# Snakes alive: couple has everything under the sun



## Fuscus (Apr 16, 2010)

*Published On:* 4-16-2010
*Source:* http://www.smh.com.au



> WHEN NSW brought in its generous solar panel subsidy scheme late last year, Aaron Cooper went big.
> 
> ''As soon as we found out this policy wasn't means-tested, we just jumped,'' said the 37-year-old boilermaker. Last month Mr Cooper installed 32 American-made solar panels which take up most of the roof on his Berowra Heights home.
> 
> ...



But then journalist shows their depth of research they did



> He will also breed food for them such as crickets, frogs and mealworms.



*Go to Original Article*


----------



## ShaunMorelia (Apr 16, 2010)

I wonder if he gets broken into and his collection stolen now that everyone knows his suburb and what to look for on his roof.....


----------



## Chris1 (Apr 16, 2010)

gee, wonder if his names in the fone book, people wont even have to check out roofs to find his critters, i wonder if he knew they were gonna print all that!?


----------



## wokka (Apr 16, 2010)

Chris1 said:


> gee, wonder if his names in the fone book, people wont even have to check out roofs to find his critters, i wonder if he knew they were gonna print all that!?



Is that how the mind of a crafty and clever criminal works?


----------



## Chris1 (Apr 16, 2010)

no, just someone whos heard of so many reptile thefts lately that ive become ridiculously paranoid,..!

but thanks for the clever compliment, lol, best compliment ive had all year, hahaha


----------



## Fuscus (Apr 16, 2010)

wokka said:


> Is that how the mind of a crafty and clever criminal works?
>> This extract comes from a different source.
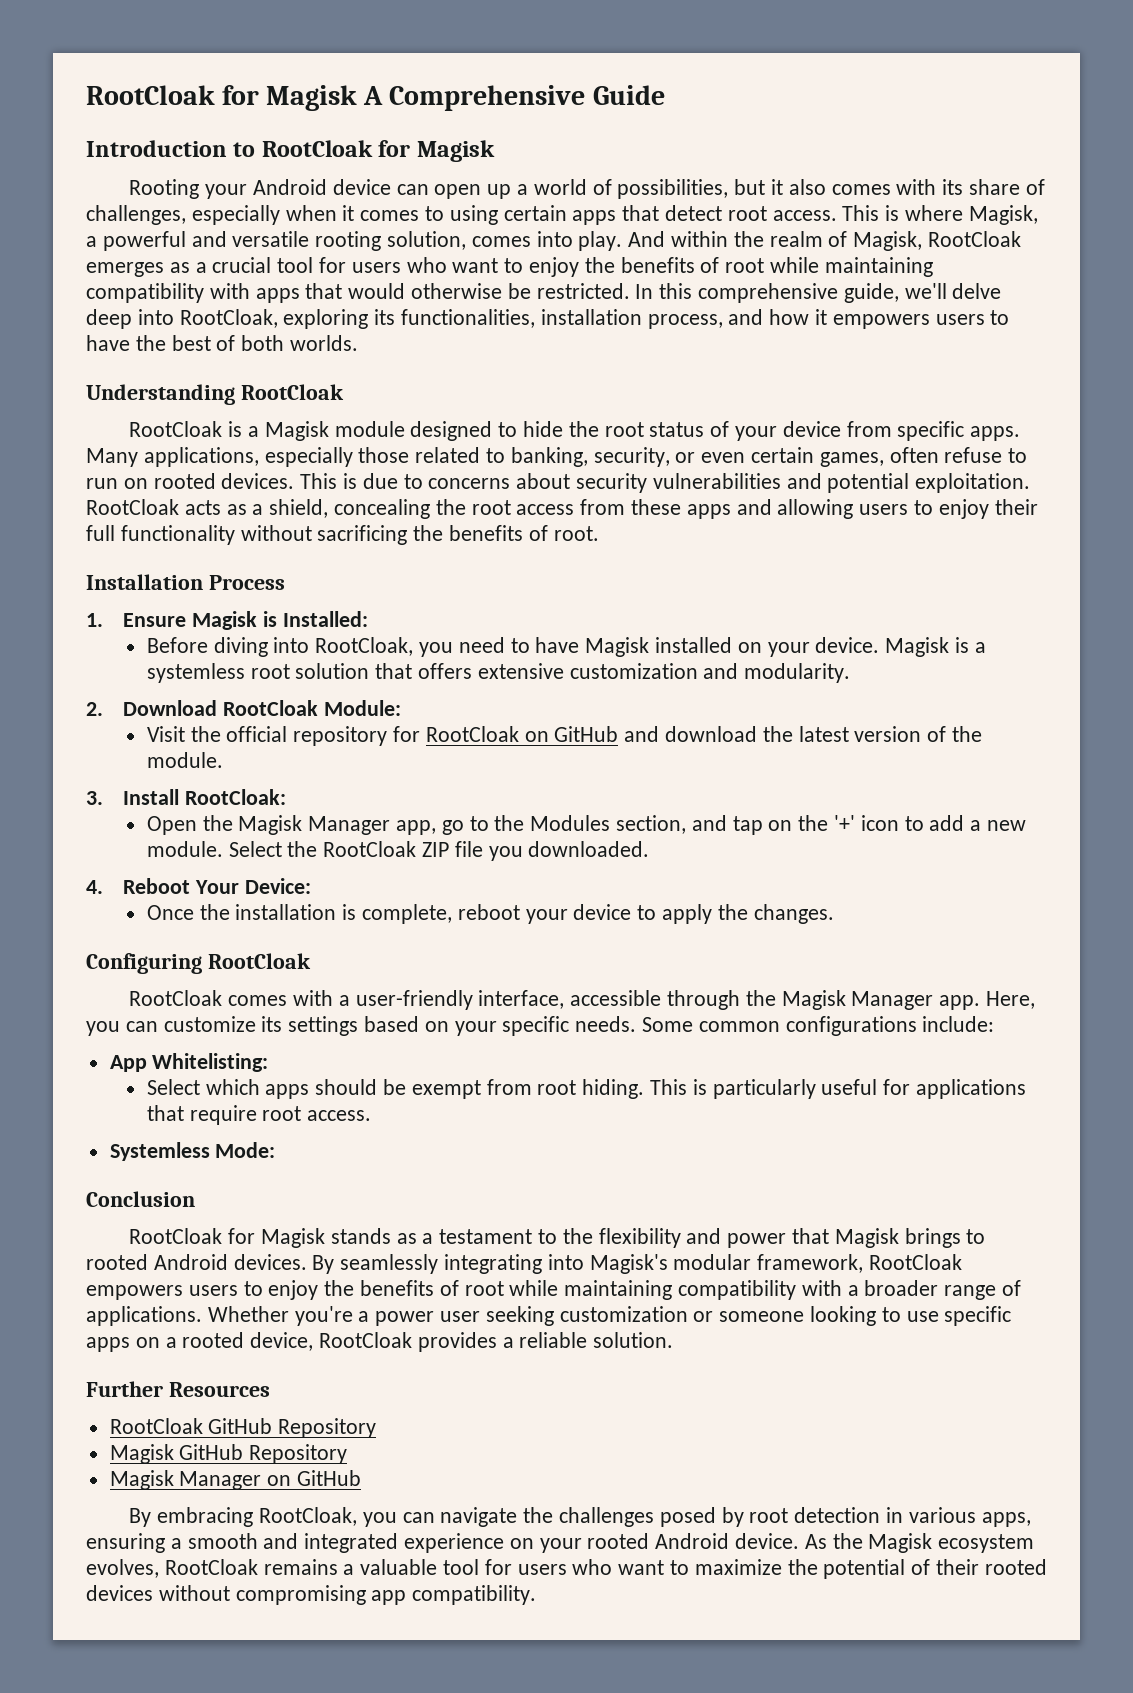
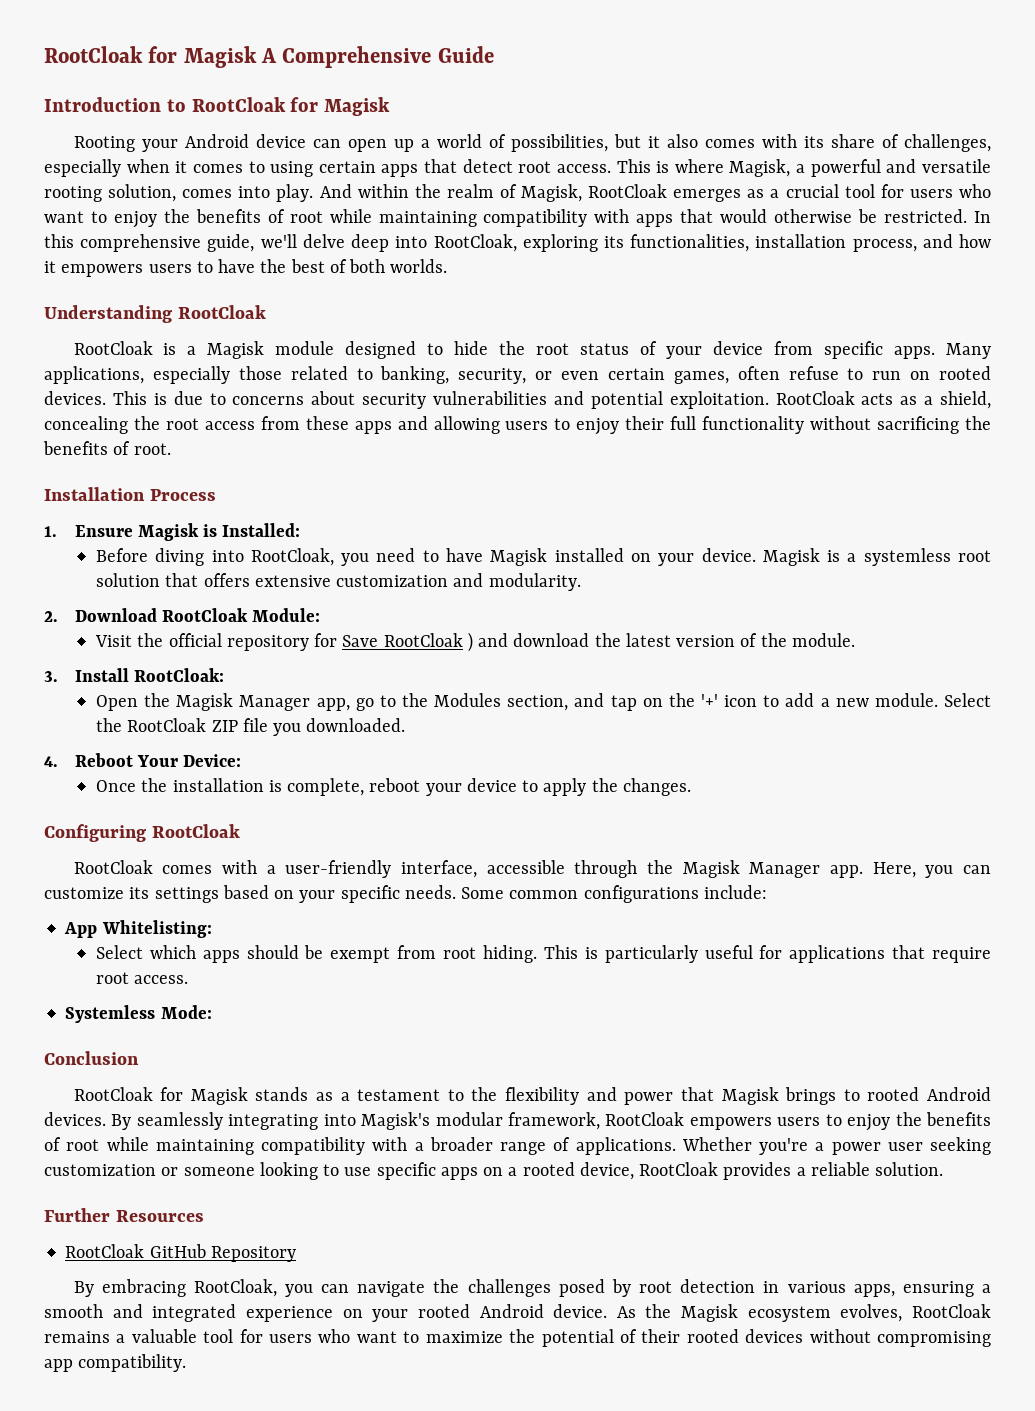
- Visit the official repository for RootCloak on GitHub and download the latest version of the module.
+ Visit the official repository for Save RootCloak ) and download the latest version of the module.
- Magisk GitHub Repository
- Magisk Manager on GitHub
*Clever* criminals don't discuss such things over the internet


----------



## Vincey (Apr 16, 2010)

*Criminals* can't afford the internet!

haha. =p


----------



## -Matt- (Apr 16, 2010)

VinceFASSW said:


> *Criminals* can't afford the internet!
> 
> haha. =p


 
The criminals are the ones that provide and charge us for internet


----------



## giglamesh (Apr 17, 2010)

lol


----------



## snakes123 (Nov 25, 2011)

I know its a bit late, but that guy lives up the road and we are going to his house hopefully soon


----------